Monday, September 16, 2013

Overnight in Buscalan and Hiking Back to Tinglayan over the Boondocks

Buscalan - Lola by the fence
Buscalan tattooed elder by a fence
After a tattooing session with Fang-od, we went around the community to meet some of the villagers and to observe.  The only thing with an overnighter in a small village like Buscalan is that you end up being observed yourself and queried especially when there's not a lot of outside visitors around.  But that's life.  And a different story altogether.  Maybe next time, we can stay longer and be a bit more assimilated into the community so I can observe unhampered.

At first, Fang-od seems to me an anomaly, strong and nimble for her age of 93.  We chanced upon an elderly man assembling a broom by the light of a small window.  The light was beautiful though the overcast condition rendered the room a bit too dim for doing such a task.  Our guide, Francis, chimed in, "He's 93 years old, too."  And he's not alone in the 80- something demographic in the barangay.
Buscalan - 93 year old Broommaker
93 year old broom-maker working by the light of a window
In the silong (basement that doubles as work area/storage/livestock raising space) of an adjacent house, an 83 year old man was making knives with ornate woven rattan handles.   There must be something about living in a remote mountain village that alters one's constitution -- all the hiking just to get to the nearby village; the strenuous farming; the clean air and water; the diet (we had native chicken tinola for lunch and stewed mixed beans with mountain red rice for dinner).  I can't blame Fang-od for refusing to go to the city for reasons of health concerns.

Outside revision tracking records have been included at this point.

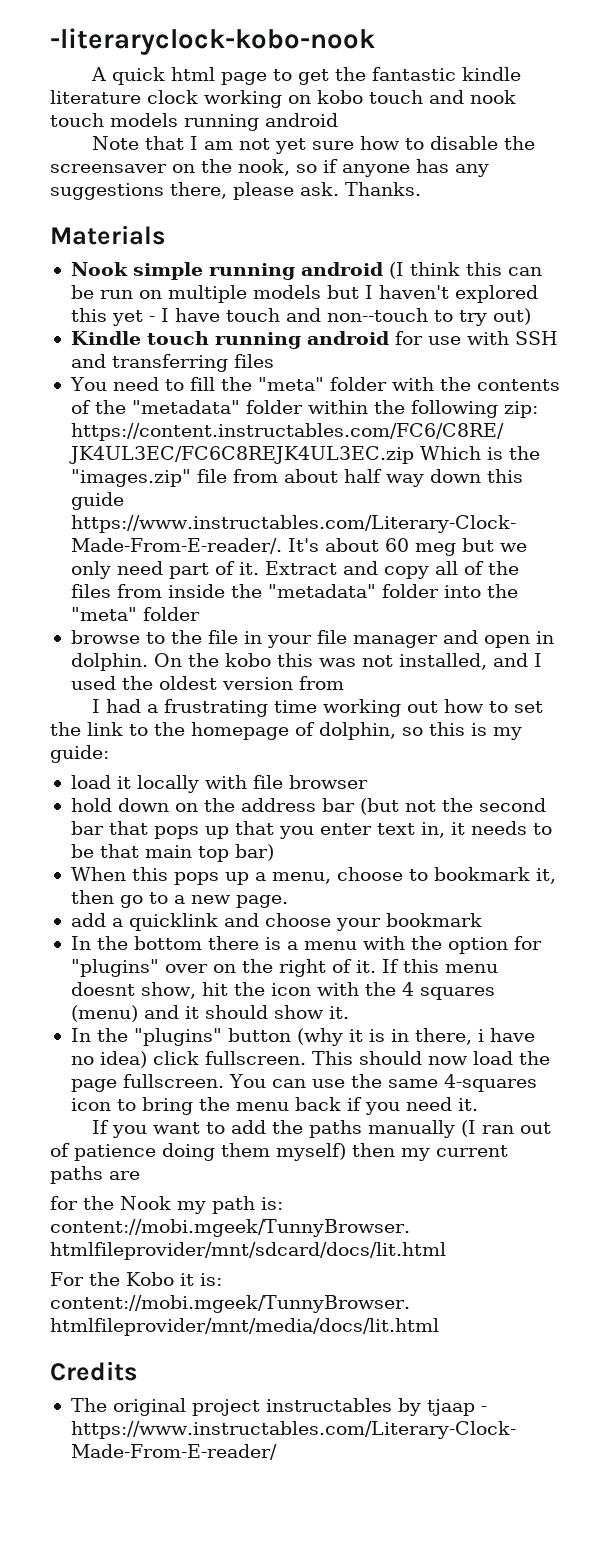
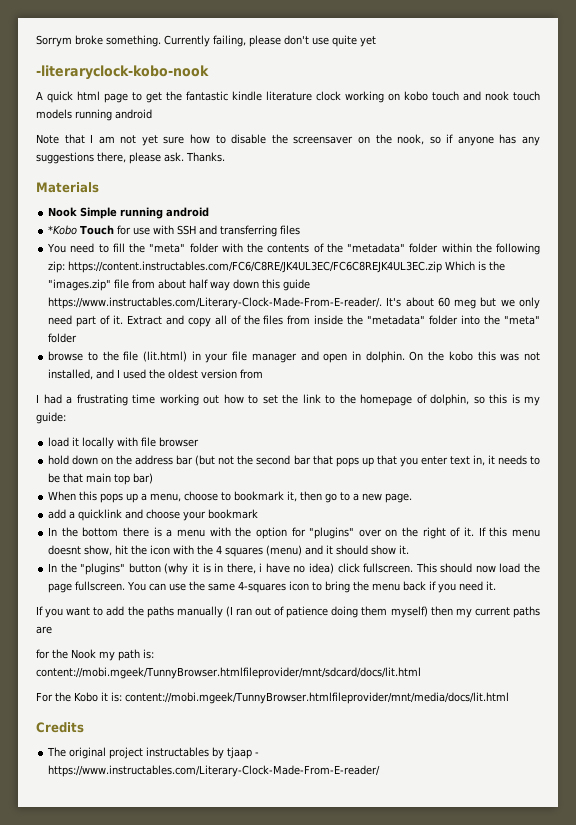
+ Sorrym broke something. Currently failing, please don't use quite yet
- Nook simple running android (I think this can be run on multiple models but I haven't explored this yet - I have touch and non--touch to try out)
- Kindle touch running android for use with SSH and transferring files
+ Nook Simple running android
+ *Kobo Touch for use with SSH and transferring files
- browse to the file in your file manager and open in dolphin.
+ browse to the file (lit.html) in your file manager and open in dolphin.

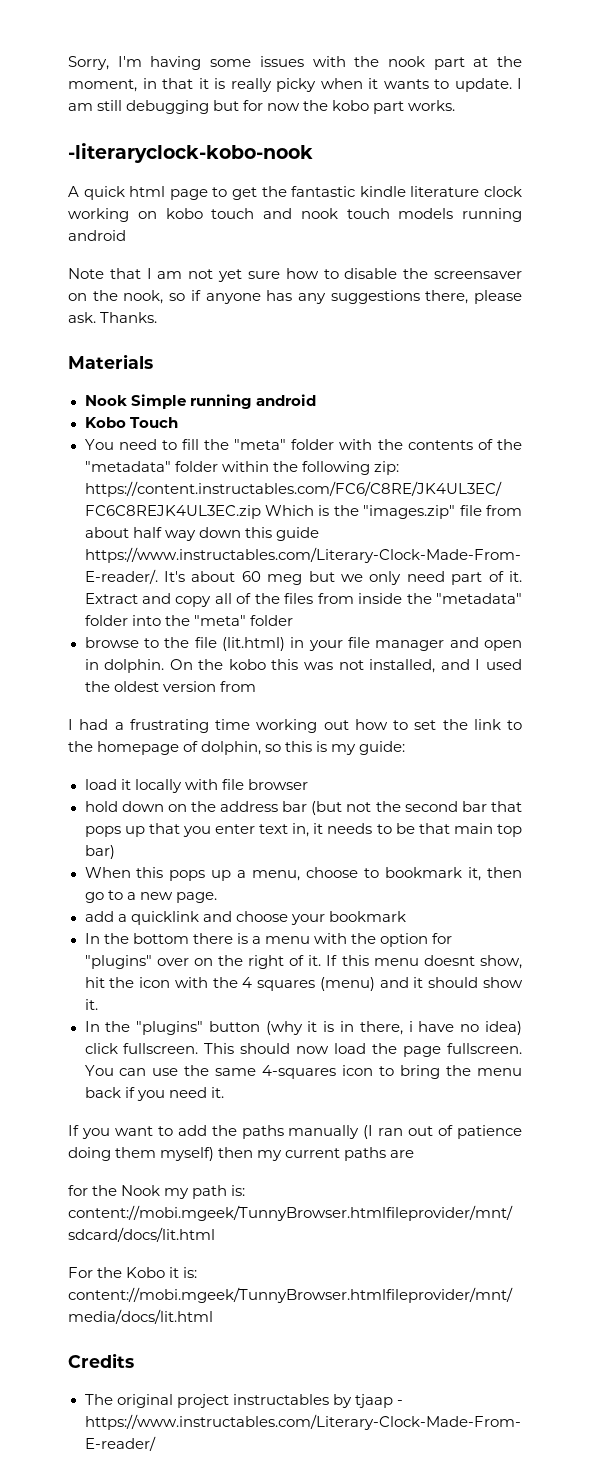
- Sorrym broke something. Currently failing, please don't use quite yet
+ Sorry, I'm having some issues with the nook part at the moment, in that it is really picky when it wants to update. I am still debugging but for now the kobo part works.
- *Kobo Touch for use with SSH and transferring files
+ Kobo Touch

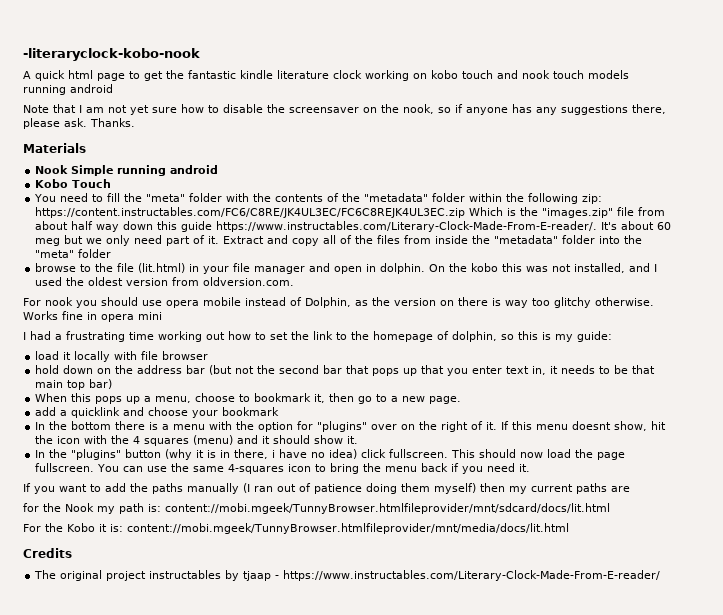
- Sorry, I'm having some issues with the nook part at the moment, in that it is really picky when it wants to update. I am still debugging but for now the kobo part works.
- On the kobo this was not installed, and I used the oldest version from
+ On the kobo this was not installed, and I used the oldest version from oldversion.com.
+ For nook you should use opera mobile instead of Dolphin, as the version on there is way too glitchy otherwise. Works fine in opera mini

I digress but it's a bit ironic that we had our first taste of Kalinga barako coffee here, never thinking of requesting it in Tinglayan.  Poured straight from an old-fashioned thermos, it's a bit gritty owing to the boiling process but the taste is deliciously nutty.  I had second and third helpings.

The family of Abu was kind enough to let us stay in the bedroom for the night, her family opting to sleep on a straw mat in the kitchen.  One thing I've noticed is the ubiquitous-ness of portable radio sets.  Abu's son told me the village teenagers love having the sets, pulling in country music aired from Bontoc. It's something I've grown to be familiar with when traveling in the Cordilleras.   No one knows how to play the guitar so we had nothing much to do that evening but to enjoy the nippy weather.

It rained almost the whole evening and by the time morning came, it was like 27-28ยบ Celsius.  Stepping out and breathing in the cool air, I can see my exhalations.  While the roosters crowed and pigs resumed their roaming, kids and adults alike were huddled talking about sundry matters like the crops, harvest, weather, Francis intimated.  A fine time to enjoy another cup or two of that Kalinga coffee and a breakfast of sardines mixed with native eggs -- the better to fuel ourselves for the long hike back to Tinglayan.
Kalinga - Hiking to Ngibat II
Hiking to Ngibat
We left Buscalan before 8am for a traverse of several villages including Butbot to the east and Ngibat to the south headed for Liyao.  The scenery, while continually shifting, is always postcard-worthy especially in the early morning when the fog shrouds the mountains; the views read like a photography coffeetable book: a lovely waterfall here, more rice terraces over there.  For stretches of the six-hour hike, we were left to ourselves and our thoughts with no other soul in sight for kilometers around.  When we got to the villages, we also met interesting personalities like a former NPA high ranking officer in Butbot, who excitedly showed us his battle scars even as he was equally excited to see my friend's tattoo. 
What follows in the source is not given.